To do: Output every line below exactly, please, omitting pictures.

Top of Supplied material

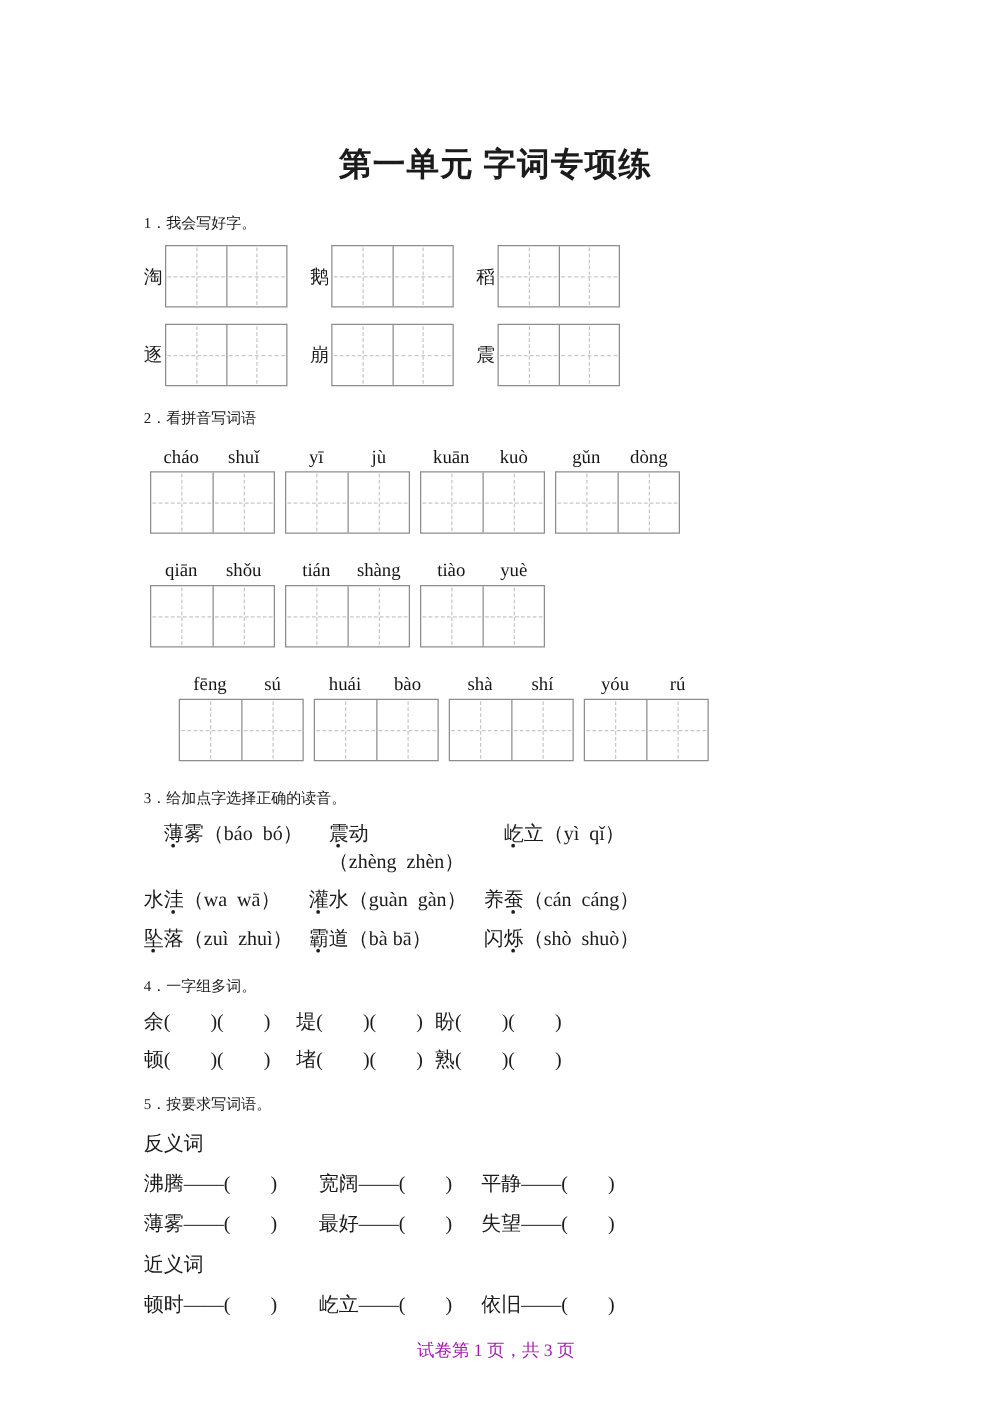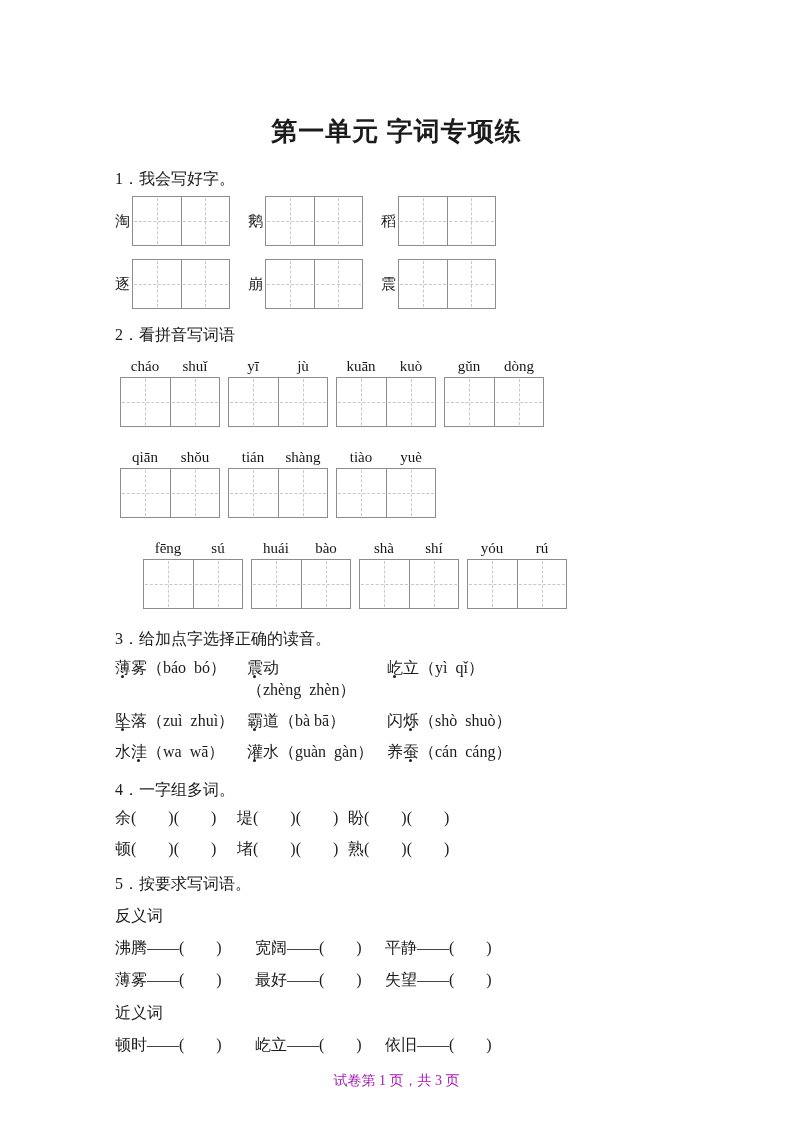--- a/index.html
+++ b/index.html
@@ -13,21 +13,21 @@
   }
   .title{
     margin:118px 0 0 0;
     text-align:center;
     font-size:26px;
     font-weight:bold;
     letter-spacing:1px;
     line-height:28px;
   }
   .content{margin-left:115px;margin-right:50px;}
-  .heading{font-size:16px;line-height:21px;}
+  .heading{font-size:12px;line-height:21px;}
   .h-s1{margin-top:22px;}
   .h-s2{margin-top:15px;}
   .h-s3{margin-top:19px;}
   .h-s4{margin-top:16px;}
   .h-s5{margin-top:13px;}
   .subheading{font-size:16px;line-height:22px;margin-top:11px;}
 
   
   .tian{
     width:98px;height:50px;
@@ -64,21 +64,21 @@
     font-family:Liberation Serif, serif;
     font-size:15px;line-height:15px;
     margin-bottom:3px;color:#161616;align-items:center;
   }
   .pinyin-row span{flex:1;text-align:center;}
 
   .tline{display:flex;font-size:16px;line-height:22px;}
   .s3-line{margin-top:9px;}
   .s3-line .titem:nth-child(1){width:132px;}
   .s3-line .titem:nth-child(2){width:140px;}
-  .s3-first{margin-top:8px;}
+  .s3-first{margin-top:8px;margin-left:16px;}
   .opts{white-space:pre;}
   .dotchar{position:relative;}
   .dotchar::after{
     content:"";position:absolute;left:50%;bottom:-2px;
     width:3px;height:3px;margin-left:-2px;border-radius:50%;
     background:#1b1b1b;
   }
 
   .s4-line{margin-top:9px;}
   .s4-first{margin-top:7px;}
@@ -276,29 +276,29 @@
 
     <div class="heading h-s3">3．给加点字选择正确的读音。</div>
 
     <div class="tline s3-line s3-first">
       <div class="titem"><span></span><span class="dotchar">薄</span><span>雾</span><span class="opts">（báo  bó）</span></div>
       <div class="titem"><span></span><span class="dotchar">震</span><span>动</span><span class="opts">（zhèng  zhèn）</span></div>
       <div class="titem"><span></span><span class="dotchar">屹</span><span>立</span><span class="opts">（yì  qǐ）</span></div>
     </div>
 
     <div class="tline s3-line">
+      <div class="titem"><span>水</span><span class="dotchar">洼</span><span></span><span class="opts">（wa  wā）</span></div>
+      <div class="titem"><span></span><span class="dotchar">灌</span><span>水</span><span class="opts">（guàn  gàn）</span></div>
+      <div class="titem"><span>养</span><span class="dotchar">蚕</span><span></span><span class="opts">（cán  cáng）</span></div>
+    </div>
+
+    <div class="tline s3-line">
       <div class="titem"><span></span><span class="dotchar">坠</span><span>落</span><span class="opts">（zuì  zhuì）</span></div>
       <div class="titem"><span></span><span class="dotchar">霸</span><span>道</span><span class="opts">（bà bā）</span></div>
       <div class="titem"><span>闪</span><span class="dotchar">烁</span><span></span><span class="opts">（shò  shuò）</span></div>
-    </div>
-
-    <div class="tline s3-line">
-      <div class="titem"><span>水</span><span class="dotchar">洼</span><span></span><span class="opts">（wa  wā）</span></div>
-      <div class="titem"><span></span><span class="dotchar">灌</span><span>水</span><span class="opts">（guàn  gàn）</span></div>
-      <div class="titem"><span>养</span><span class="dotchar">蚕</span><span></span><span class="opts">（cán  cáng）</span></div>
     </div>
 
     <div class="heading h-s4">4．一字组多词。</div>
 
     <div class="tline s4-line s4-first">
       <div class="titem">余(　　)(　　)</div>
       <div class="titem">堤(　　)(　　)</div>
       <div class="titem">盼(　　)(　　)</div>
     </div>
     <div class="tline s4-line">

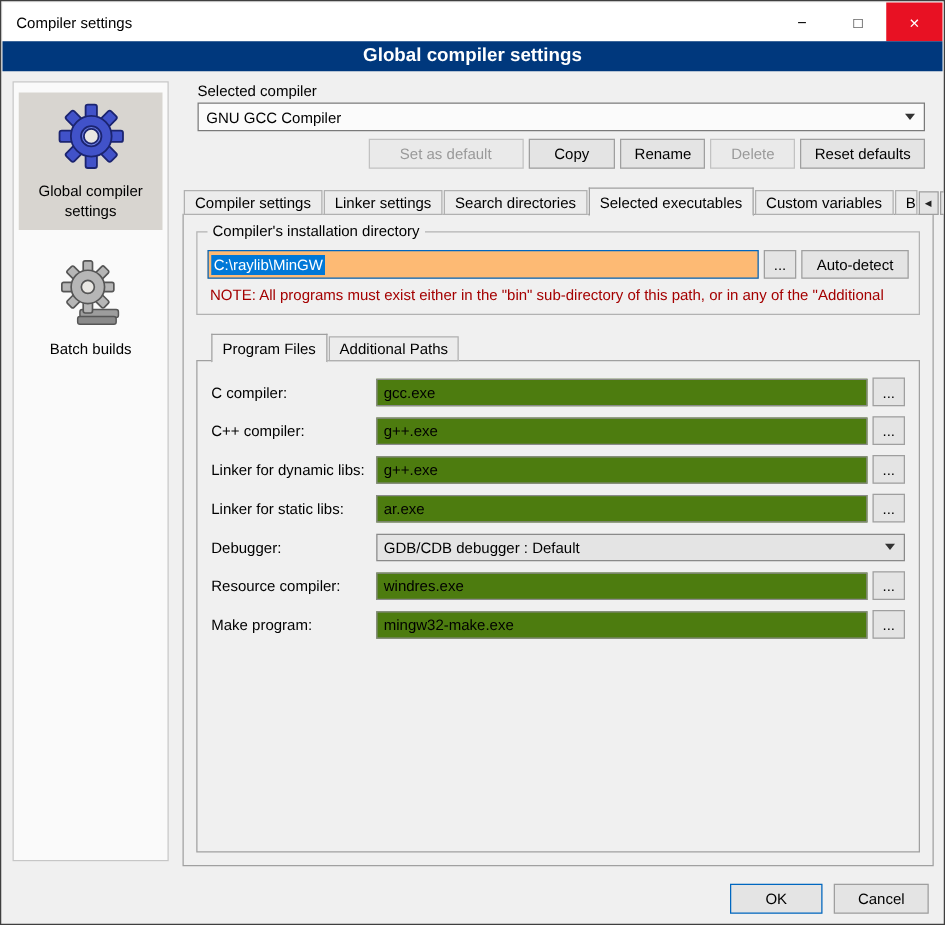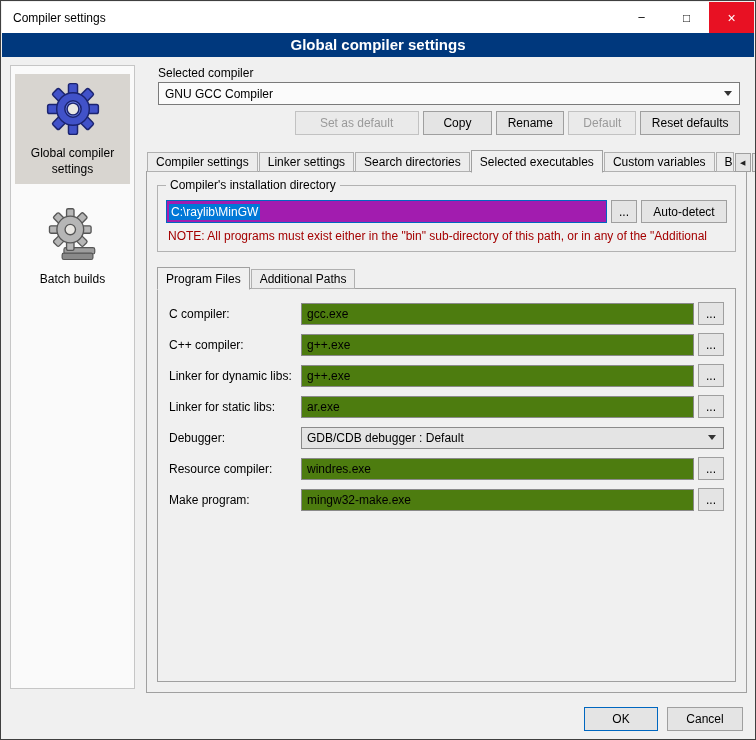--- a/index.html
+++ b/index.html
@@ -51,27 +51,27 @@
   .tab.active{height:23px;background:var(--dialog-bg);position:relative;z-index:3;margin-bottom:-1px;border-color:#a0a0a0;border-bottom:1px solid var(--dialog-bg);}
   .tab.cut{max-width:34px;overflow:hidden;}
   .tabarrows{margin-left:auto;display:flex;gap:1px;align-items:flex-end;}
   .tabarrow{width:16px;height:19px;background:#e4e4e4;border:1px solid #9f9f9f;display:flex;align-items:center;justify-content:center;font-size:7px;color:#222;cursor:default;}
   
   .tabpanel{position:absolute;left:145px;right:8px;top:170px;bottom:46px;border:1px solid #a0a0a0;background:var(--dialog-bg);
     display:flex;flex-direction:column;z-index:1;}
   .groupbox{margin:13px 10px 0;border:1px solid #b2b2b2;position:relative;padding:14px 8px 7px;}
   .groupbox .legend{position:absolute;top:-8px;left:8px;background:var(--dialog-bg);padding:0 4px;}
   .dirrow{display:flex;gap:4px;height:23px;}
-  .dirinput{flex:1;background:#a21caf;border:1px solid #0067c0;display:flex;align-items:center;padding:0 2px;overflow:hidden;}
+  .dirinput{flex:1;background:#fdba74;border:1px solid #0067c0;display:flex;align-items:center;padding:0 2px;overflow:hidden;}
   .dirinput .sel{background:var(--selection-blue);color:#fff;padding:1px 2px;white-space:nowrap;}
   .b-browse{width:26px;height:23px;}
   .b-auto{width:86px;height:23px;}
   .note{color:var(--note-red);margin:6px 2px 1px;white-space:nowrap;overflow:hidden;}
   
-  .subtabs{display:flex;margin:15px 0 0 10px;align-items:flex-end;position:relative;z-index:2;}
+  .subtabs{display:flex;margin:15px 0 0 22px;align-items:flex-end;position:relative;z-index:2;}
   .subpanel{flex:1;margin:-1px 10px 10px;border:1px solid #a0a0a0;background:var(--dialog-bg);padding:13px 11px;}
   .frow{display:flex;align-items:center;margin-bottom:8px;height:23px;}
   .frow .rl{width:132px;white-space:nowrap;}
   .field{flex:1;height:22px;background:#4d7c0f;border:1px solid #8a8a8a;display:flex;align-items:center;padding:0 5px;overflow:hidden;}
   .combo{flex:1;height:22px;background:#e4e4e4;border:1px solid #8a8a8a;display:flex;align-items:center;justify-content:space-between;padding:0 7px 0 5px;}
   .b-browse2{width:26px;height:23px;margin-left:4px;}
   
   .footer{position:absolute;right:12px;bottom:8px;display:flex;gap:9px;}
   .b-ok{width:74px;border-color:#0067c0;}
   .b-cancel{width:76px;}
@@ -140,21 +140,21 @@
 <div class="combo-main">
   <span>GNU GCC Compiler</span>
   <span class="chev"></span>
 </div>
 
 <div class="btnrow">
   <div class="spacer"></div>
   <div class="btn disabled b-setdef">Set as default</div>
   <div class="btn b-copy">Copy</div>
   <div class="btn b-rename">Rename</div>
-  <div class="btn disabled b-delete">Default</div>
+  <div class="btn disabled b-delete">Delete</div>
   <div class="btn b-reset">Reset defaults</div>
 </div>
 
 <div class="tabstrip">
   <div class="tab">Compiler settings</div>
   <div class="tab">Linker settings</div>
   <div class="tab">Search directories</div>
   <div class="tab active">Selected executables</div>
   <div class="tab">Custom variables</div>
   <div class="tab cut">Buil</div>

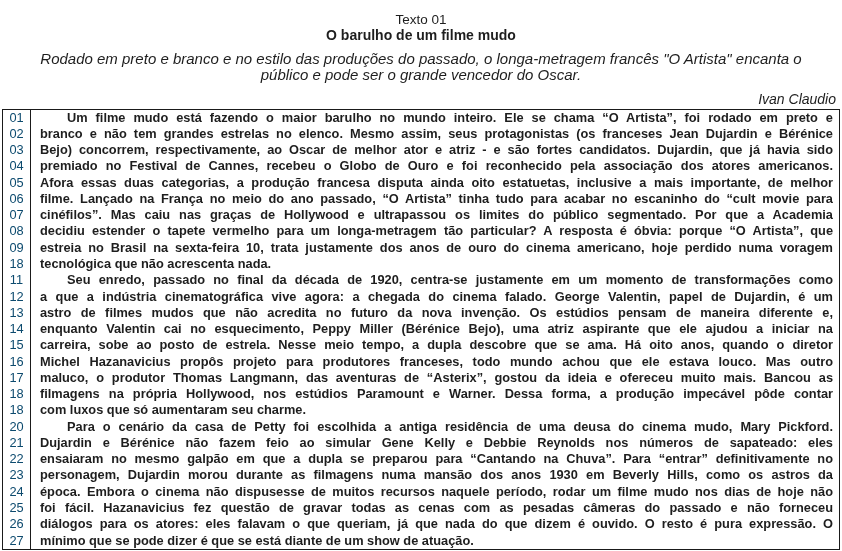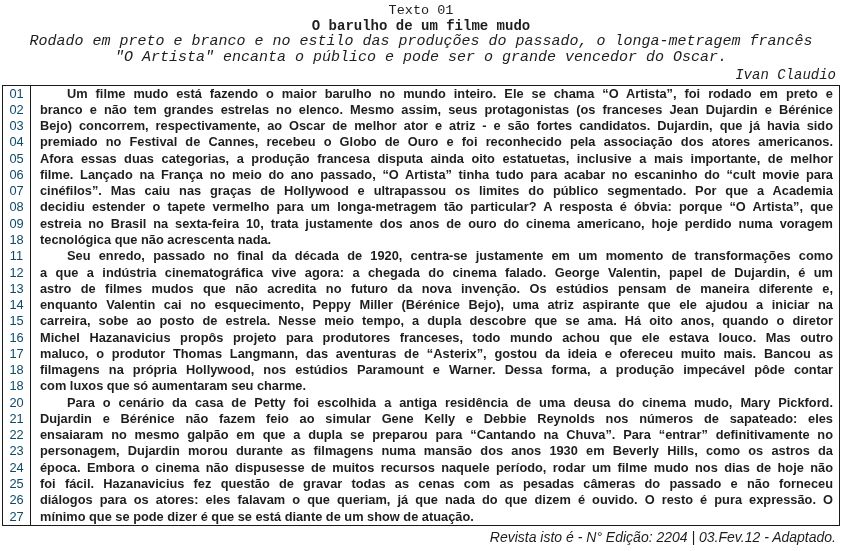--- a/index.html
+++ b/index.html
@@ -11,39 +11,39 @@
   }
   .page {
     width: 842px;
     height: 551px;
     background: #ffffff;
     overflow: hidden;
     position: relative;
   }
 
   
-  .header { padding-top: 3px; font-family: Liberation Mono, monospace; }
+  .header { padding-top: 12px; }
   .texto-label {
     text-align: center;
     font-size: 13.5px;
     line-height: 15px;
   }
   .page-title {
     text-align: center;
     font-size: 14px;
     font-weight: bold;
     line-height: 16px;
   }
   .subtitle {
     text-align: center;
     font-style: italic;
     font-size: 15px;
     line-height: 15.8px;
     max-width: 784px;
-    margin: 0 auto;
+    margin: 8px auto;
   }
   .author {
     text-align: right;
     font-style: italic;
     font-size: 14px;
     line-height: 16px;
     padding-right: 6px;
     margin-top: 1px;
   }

Bottom of Supplied material

Answer area:
--- a/index.html
+++ b/index.html
@@ -13,21 +13,21 @@
   }
   .title{
     margin:118px 0 0 0;
     text-align:center;
     font-size:26px;
     font-weight:bold;
     letter-spacing:1px;
     line-height:28px;
   }
   .content{margin-left:115px;margin-right:50px;}
-  .heading{font-size:16px;line-height:21px;}
+  .heading{font-size:12px;line-height:21px;}
   .h-s1{margin-top:22px;}
   .h-s2{margin-top:15px;}
   .h-s3{margin-top:19px;}
   .h-s4{margin-top:16px;}
   .h-s5{margin-top:13px;}
   .subheading{font-size:16px;line-height:22px;margin-top:11px;}
 
   
   .tian{
     width:98px;height:50px;
@@ -64,21 +64,21 @@
     font-family:Liberation Serif, serif;
     font-size:15px;line-height:15px;
     margin-bottom:3px;color:#161616;align-items:center;
   }
   .pinyin-row span{flex:1;text-align:center;}
 
   .tline{display:flex;font-size:16px;line-height:22px;}
   .s3-line{margin-top:9px;}
   .s3-line .titem:nth-child(1){width:132px;}
   .s3-line .titem:nth-child(2){width:140px;}
-  .s3-first{margin-top:8px;}
+  .s3-first{margin-top:8px;margin-left:16px;}
   .opts{white-space:pre;}
   .dotchar{position:relative;}
   .dotchar::after{
     content:"";position:absolute;left:50%;bottom:-2px;
     width:3px;height:3px;margin-left:-2px;border-radius:50%;
     background:#1b1b1b;
   }
 
   .s4-line{margin-top:9px;}
   .s4-first{margin-top:7px;}
@@ -276,29 +276,29 @@
 
     <div class="heading h-s3">3．给加点字选择正确的读音。</div>
 
     <div class="tline s3-line s3-first">
       <div class="titem"><span></span><span class="dotchar">薄</span><span>雾</span><span class="opts">（báo  bó）</span></div>
       <div class="titem"><span></span><span class="dotchar">震</span><span>动</span><span class="opts">（zhèng  zhèn）</span></div>
       <div class="titem"><span></span><span class="dotchar">屹</span><span>立</span><span class="opts">（yì  qǐ）</span></div>
     </div>
 
     <div class="tline s3-line">
+      <div class="titem"><span>水</span><span class="dotchar">洼</span><span></span><span class="opts">（wa  wā）</span></div>
+      <div class="titem"><span></span><span class="dotchar">灌</span><span>水</span><span class="opts">（guàn  gàn）</span></div>
+      <div class="titem"><span>养</span><span class="dotchar">蚕</span><span></span><span class="opts">（cán  cáng）</span></div>
+    </div>
+
+    <div class="tline s3-line">
       <div class="titem"><span></span><span class="dotchar">坠</span><span>落</span><span class="opts">（zuì  zhuì）</span></div>
       <div class="titem"><span></span><span class="dotchar">霸</span><span>道</span><span class="opts">（bà bā）</span></div>
       <div class="titem"><span>闪</span><span class="dotchar">烁</span><span></span><span class="opts">（shò  shuò）</span></div>
-    </div>
-
-    <div class="tline s3-line">
-      <div class="titem"><span>水</span><span class="dotchar">洼</span><span></span><span class="opts">（wa  wā）</span></div>
-      <div class="titem"><span></span><span class="dotchar">灌</span><span>水</span><span class="opts">（guàn  gàn）</span></div>
-      <div class="titem"><span>养</span><span class="dotchar">蚕</span><span></span><span class="opts">（cán  cáng）</span></div>
     </div>
 
     <div class="heading h-s4">4．一字组多词。</div>
 
     <div class="tline s4-line s4-first">
       <div class="titem">余(　　)(　　)</div>
       <div class="titem">堤(　　)(　　)</div>
       <div class="titem">盼(　　)(　　)</div>
     </div>
     <div class="tline s4-line">

--- a/index.html
+++ b/index.html
@@ -51,27 +51,27 @@
   .tab.active{height:23px;background:var(--dialog-bg);position:relative;z-index:3;margin-bottom:-1px;border-color:#a0a0a0;border-bottom:1px solid var(--dialog-bg);}
   .tab.cut{max-width:34px;overflow:hidden;}
   .tabarrows{margin-left:auto;display:flex;gap:1px;align-items:flex-end;}
   .tabarrow{width:16px;height:19px;background:#e4e4e4;border:1px solid #9f9f9f;display:flex;align-items:center;justify-content:center;font-size:7px;color:#222;cursor:default;}
   
   .tabpanel{position:absolute;left:145px;right:8px;top:170px;bottom:46px;border:1px solid #a0a0a0;background:var(--dialog-bg);
     display:flex;flex-direction:column;z-index:1;}
   .groupbox{margin:13px 10px 0;border:1px solid #b2b2b2;position:relative;padding:14px 8px 7px;}
   .groupbox .legend{position:absolute;top:-8px;left:8px;background:var(--dialog-bg);padding:0 4px;}
   .dirrow{display:flex;gap:4px;height:23px;}
-  .dirinput{flex:1;background:#a21caf;border:1px solid #0067c0;display:flex;align-items:center;padding:0 2px;overflow:hidden;}
+  .dirinput{flex:1;background:#fdba74;border:1px solid #0067c0;display:flex;align-items:center;padding:0 2px;overflow:hidden;}
   .dirinput .sel{background:var(--selection-blue);color:#fff;padding:1px 2px;white-space:nowrap;}
   .b-browse{width:26px;height:23px;}
   .b-auto{width:86px;height:23px;}
   .note{color:var(--note-red);margin:6px 2px 1px;white-space:nowrap;overflow:hidden;}
   
-  .subtabs{display:flex;margin:15px 0 0 10px;align-items:flex-end;position:relative;z-index:2;}
+  .subtabs{display:flex;margin:15px 0 0 22px;align-items:flex-end;position:relative;z-index:2;}
   .subpanel{flex:1;margin:-1px 10px 10px;border:1px solid #a0a0a0;background:var(--dialog-bg);padding:13px 11px;}
   .frow{display:flex;align-items:center;margin-bottom:8px;height:23px;}
   .frow .rl{width:132px;white-space:nowrap;}
   .field{flex:1;height:22px;background:#4d7c0f;border:1px solid #8a8a8a;display:flex;align-items:center;padding:0 5px;overflow:hidden;}
   .combo{flex:1;height:22px;background:#e4e4e4;border:1px solid #8a8a8a;display:flex;align-items:center;justify-content:space-between;padding:0 7px 0 5px;}
   .b-browse2{width:26px;height:23px;margin-left:4px;}
   
   .footer{position:absolute;right:12px;bottom:8px;display:flex;gap:9px;}
   .b-ok{width:74px;border-color:#0067c0;}
   .b-cancel{width:76px;}
@@ -140,21 +140,21 @@
 <div class="combo-main">
   <span>GNU GCC Compiler</span>
   <span class="chev"></span>
 </div>
 
 <div class="btnrow">
   <div class="spacer"></div>
   <div class="btn disabled b-setdef">Set as default</div>
   <div class="btn b-copy">Copy</div>
   <div class="btn b-rename">Rename</div>
-  <div class="btn disabled b-delete">Default</div>
+  <div class="btn disabled b-delete">Delete</div>
   <div class="btn b-reset">Reset defaults</div>
 </div>
 
 <div class="tabstrip">
   <div class="tab">Compiler settings</div>
   <div class="tab">Linker settings</div>
   <div class="tab">Search directories</div>
   <div class="tab active">Selected executables</div>
   <div class="tab">Custom variables</div>
   <div class="tab cut">Buil</div>

--- a/index.html
+++ b/index.html
@@ -11,39 +11,39 @@
   }
   .page {
     width: 842px;
     height: 551px;
     background: #ffffff;
     overflow: hidden;
     position: relative;
   }
 
   
-  .header { padding-top: 3px; font-family: Liberation Mono, monospace; }
+  .header { padding-top: 12px; }
   .texto-label {
     text-align: center;
     font-size: 13.5px;
     line-height: 15px;
   }
   .page-title {
     text-align: center;
     font-size: 14px;
     font-weight: bold;
     line-height: 16px;
   }
   .subtitle {
     text-align: center;
     font-style: italic;
     font-size: 15px;
     line-height: 15.8px;
     max-width: 784px;
-    margin: 0 auto;
+    margin: 8px auto;
   }
   .author {
     text-align: right;
     font-style: italic;
     font-size: 14px;
     line-height: 16px;
     padding-right: 6px;
     margin-top: 1px;
   }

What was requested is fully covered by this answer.